About this exercise
Each line from the one containing "total quantity: 20 -> 21" to the end of the entries is to be repeated exactly, and no other line.
═══ Input data
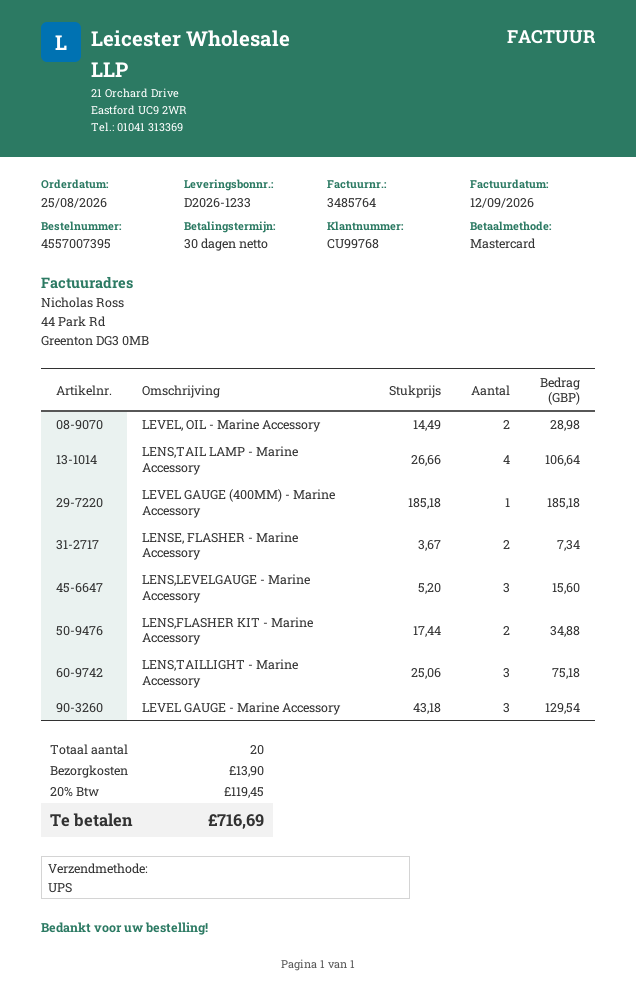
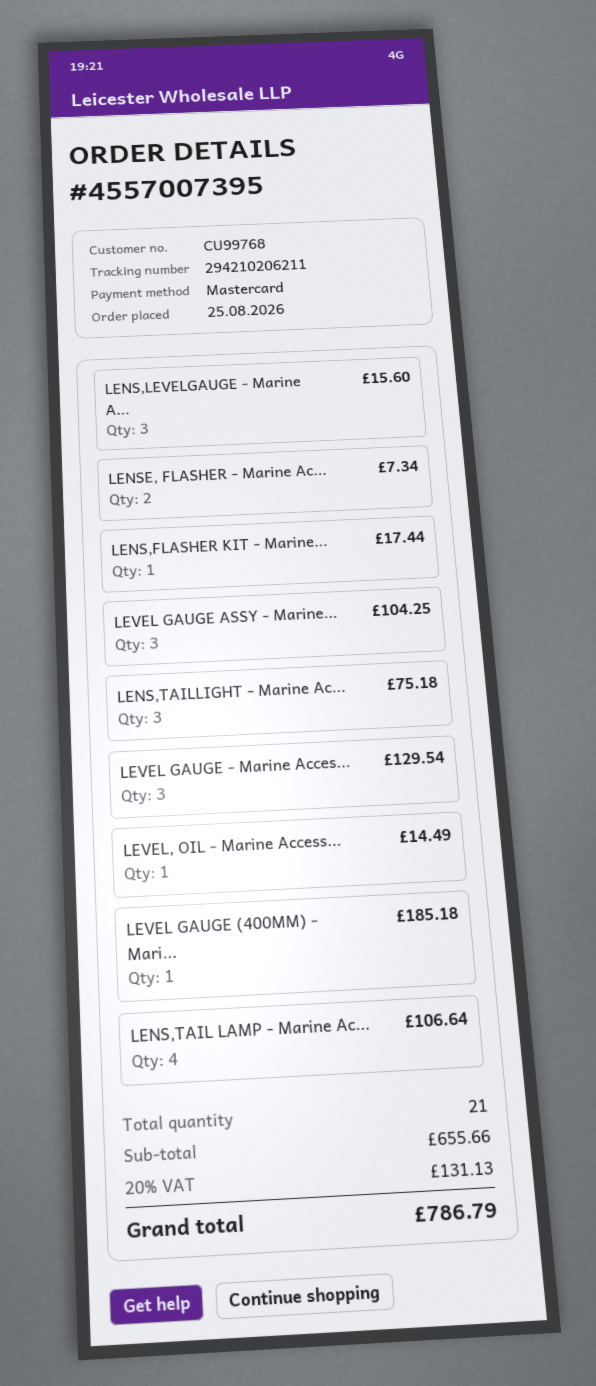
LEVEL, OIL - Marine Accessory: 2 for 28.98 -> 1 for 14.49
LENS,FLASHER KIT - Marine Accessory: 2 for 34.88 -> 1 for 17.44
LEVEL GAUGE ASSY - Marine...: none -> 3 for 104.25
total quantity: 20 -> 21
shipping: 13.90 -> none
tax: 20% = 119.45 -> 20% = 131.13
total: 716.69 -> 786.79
══════
Solved exercise
total quantity: 20 -> 21
shipping: 13.90 -> none
tax: 20% = 119.45 -> 20% = 131.13
total: 716.69 -> 786.79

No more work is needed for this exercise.